Exercise -
Setting aside any pictures, reproduce the data exactly.

Provided entries -
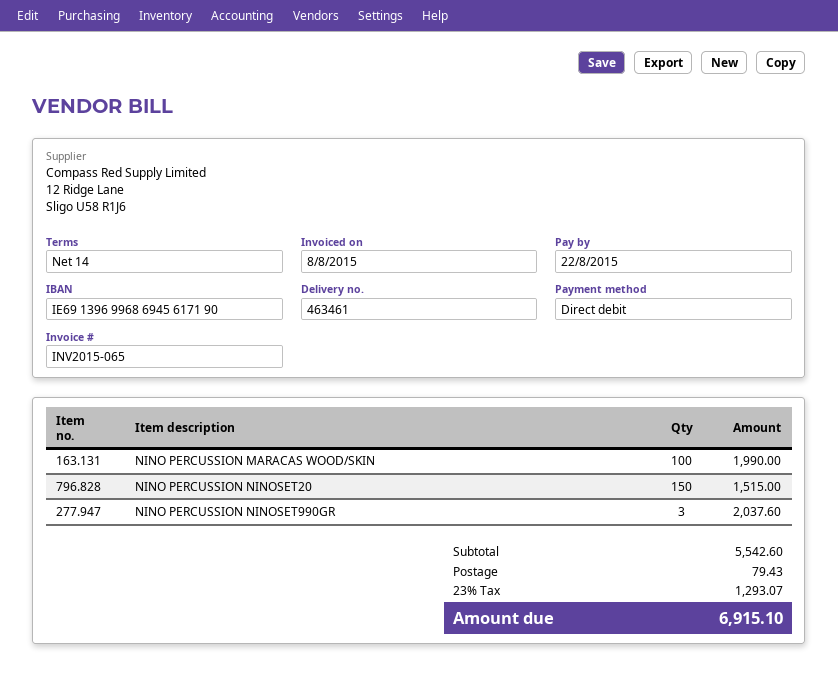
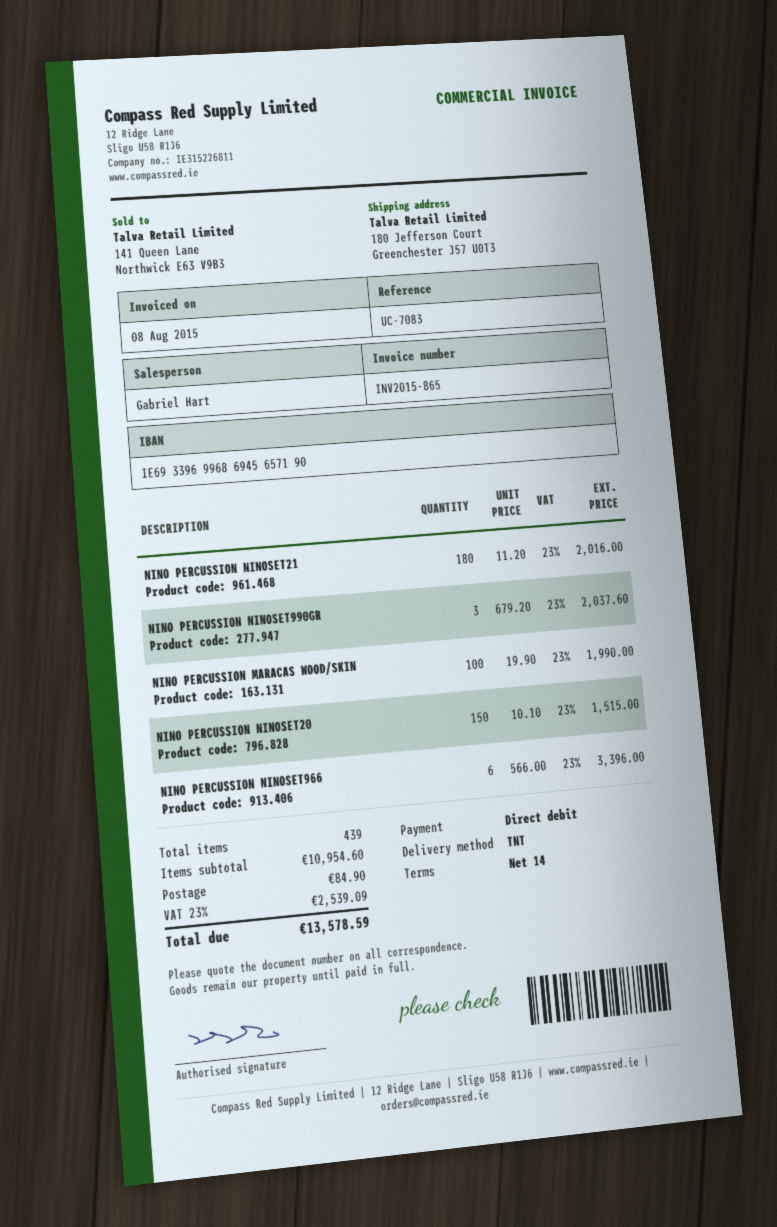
invoice number: INV2015-065 -> INV2015-865
bank account: IE69139699686945617190 -> IE69339699686945657190
NINO PERCUSSION NINOSET21: none -> 180 for 2016.00
NINO PERCUSSION NINOSET966: none -> 6 for 3396.00
subtotal: 5542.60 -> 10954.60
shipping: 79.43 -> 84.90
tax: 23% = 1293.07 -> 23% = 2539.09
total: 6915.10 -> 13578.59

Exercise result -
invoice number: INV2015-065 -> INV2015-865
bank account: IE69139699686945617190 -> IE69339699686945657190
NINO PERCUSSION NINOSET21: none -> 180 for 2016.00
NINO PERCUSSION NINOSET966: none -> 6 for 3396.00
subtotal: 5542.60 -> 10954.60
shipping: 79.43 -> 84.90
tax: 23% = 1293.07 -> 23% = 2539.09
total: 6915.10 -> 13578.59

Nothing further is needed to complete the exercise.